:: Exercise brief ::
Search the material below for the word "shipping" and copy every line in which it occurs.

:: Listed entries ::
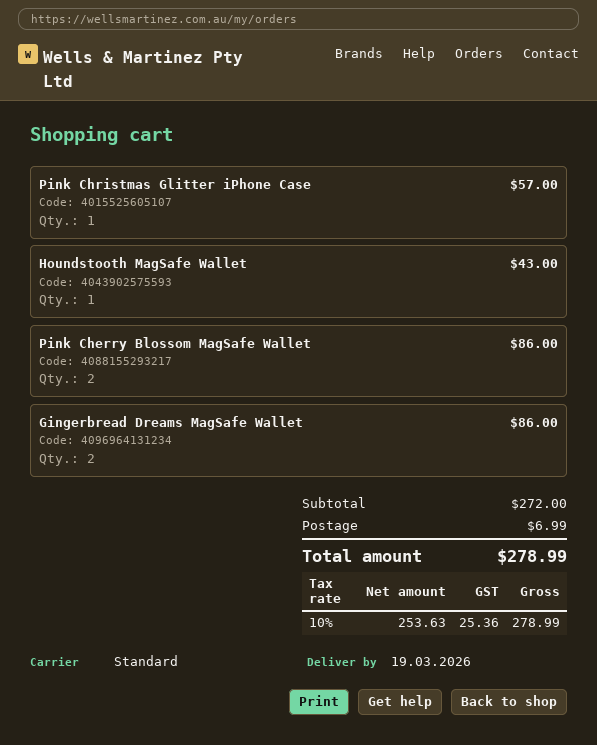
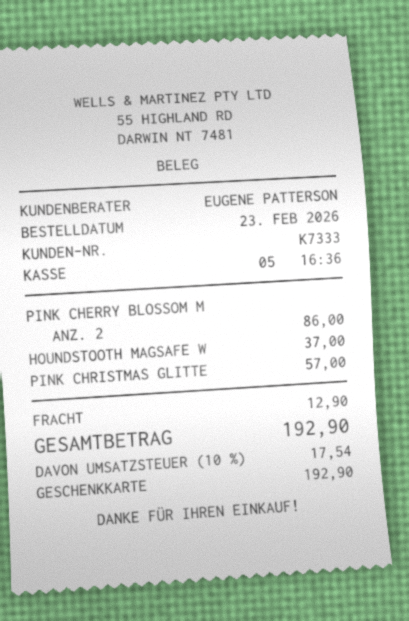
Houndstooth MagSafe Wallet: 1 for 43.00 -> 1 for 37.00
Gingerbread Dreams MagSafe Wallet: 2 for 86.00 -> none
shipping: 6.99 -> 12.90
tax: 10% = 25.36 -> 10% = 17.54
total: 278.99 -> 192.90

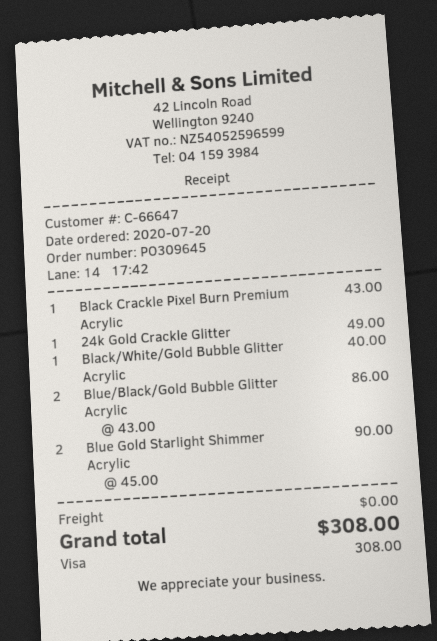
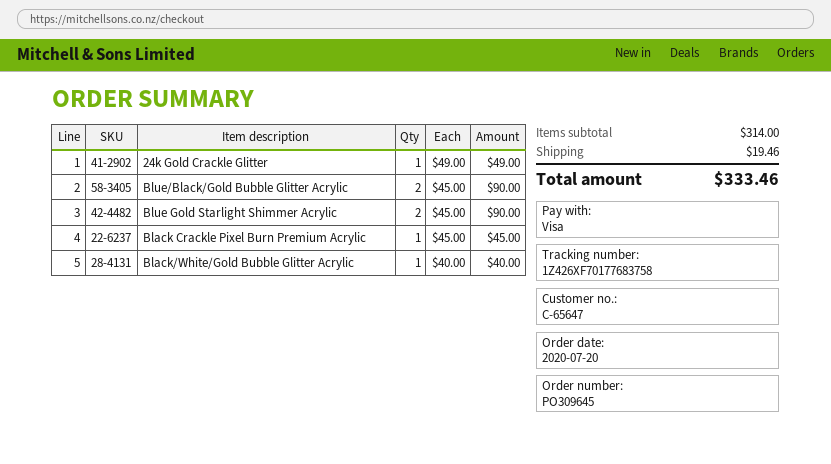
customer number: C-66647 -> C-65647
Black Crackle Pixel Burn Premium Acrylic: 1 x 43.00 = 43.00 -> 1 x 45.00 = 45.00
Blue/Black/Gold Bubble Glitter Acrylic: 2 x 43.00 = 86.00 -> 2 x 45.00 = 90.00
shipping: 0.00 -> 19.46
total: 308.00 -> 333.46

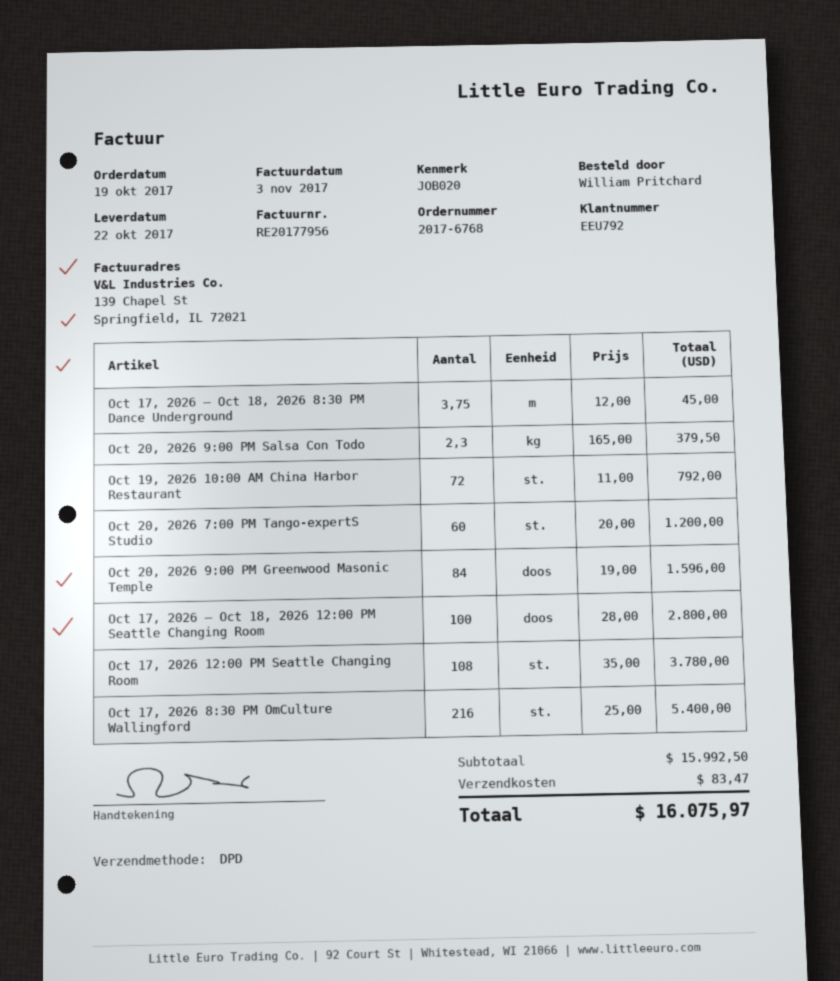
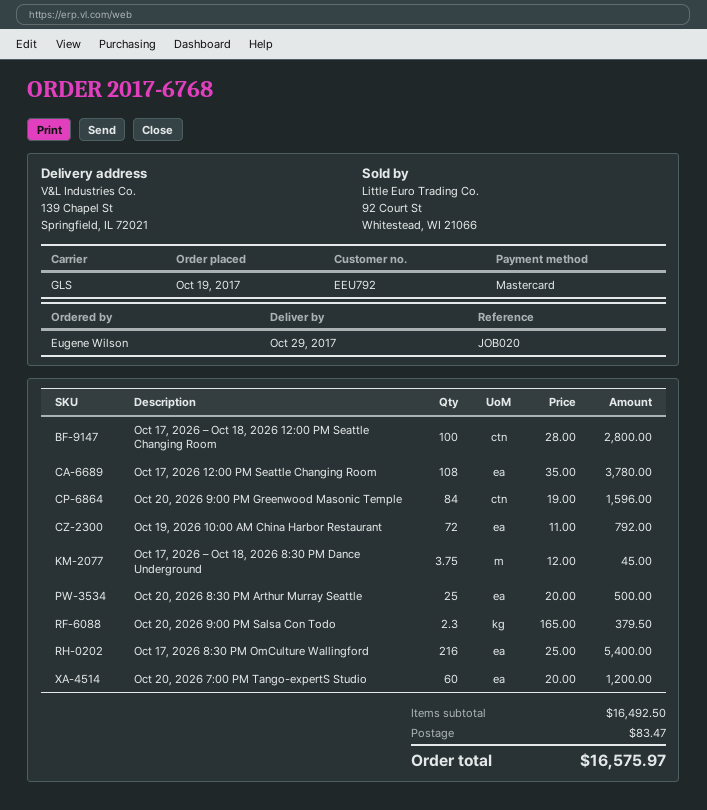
delivery date: 2017-10-22 -> 2017-10-29
ordered by: William Pritchard -> Eugene Wilson
shipping method: DPD -> GLS
Oct 20, 2026 8:30 PM Arthur Murray Seattle: none -> 25 x 20.00 = 500.00
subtotal: 15992.50 -> 16492.50
total: 16075.97 -> 16575.97

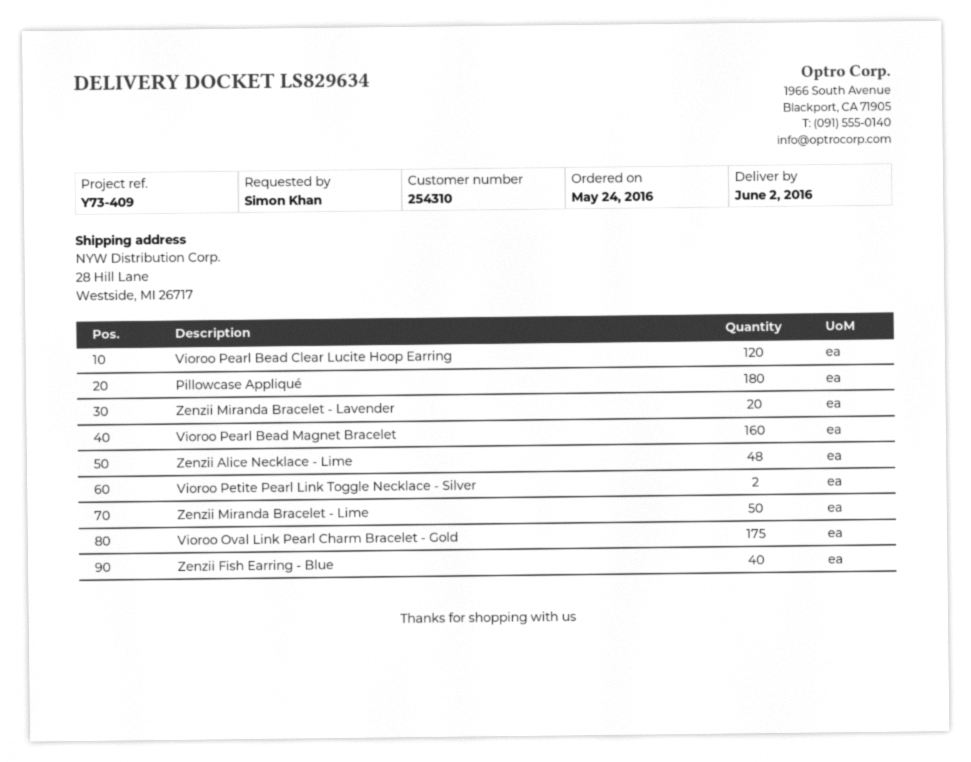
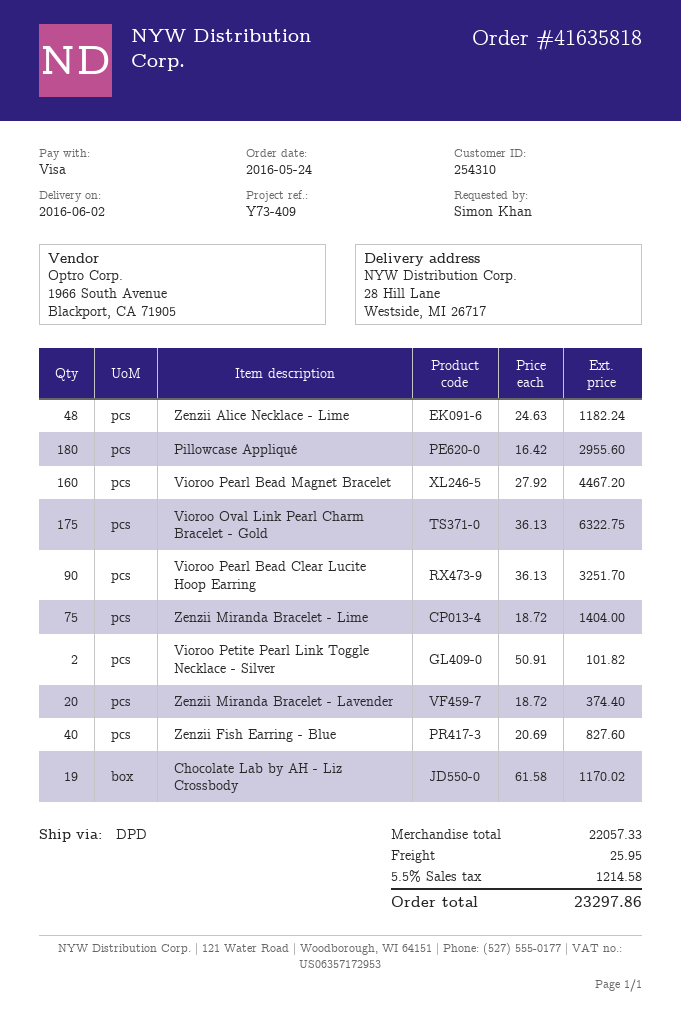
Vioroo Pearl Bead Clear Lucite Hoop Earring: 120 -> 90
Zenzii Miranda Bracelet - Lime: 50 -> 75
Chocolate Lab by AH - Liz Crossbody: none -> 19

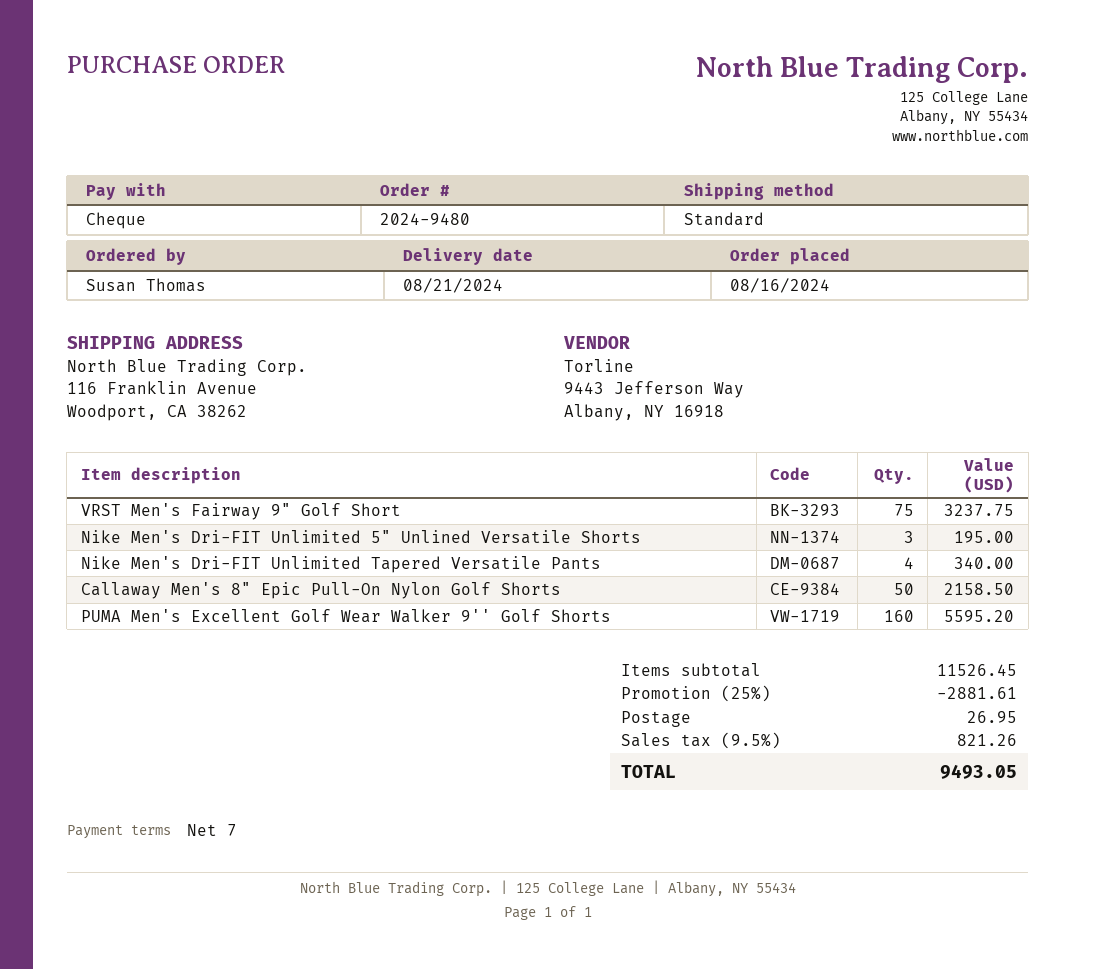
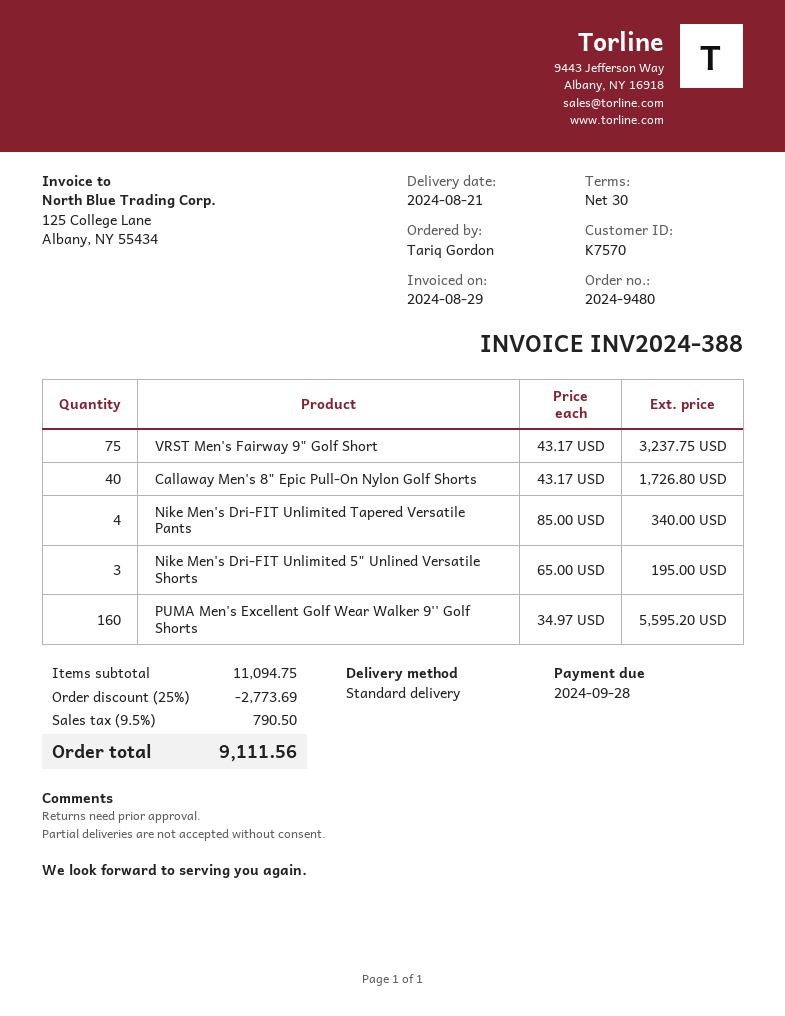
payment terms: 7 days -> 30 days
ordered by: Susan Thomas -> Tariq Gordon
Callaway Men's 8" Epic Pull-On Nylon Golf Shorts: 50 for 2158.50 -> 40 for 1726.80
subtotal: 11526.45 -> 11094.75
discount: 25% = 2881.61 -> 25% = 2773.69
shipping: 26.95 -> none
tax: 9.5% = 821.26 -> 9.5% = 790.50
total: 9493.05 -> 9111.56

:: Written solution ::
shipping: 6.99 -> 12.90
shipping: 0.00 -> 19.46
shipping method: DPD -> GLS
shipping: 26.95 -> none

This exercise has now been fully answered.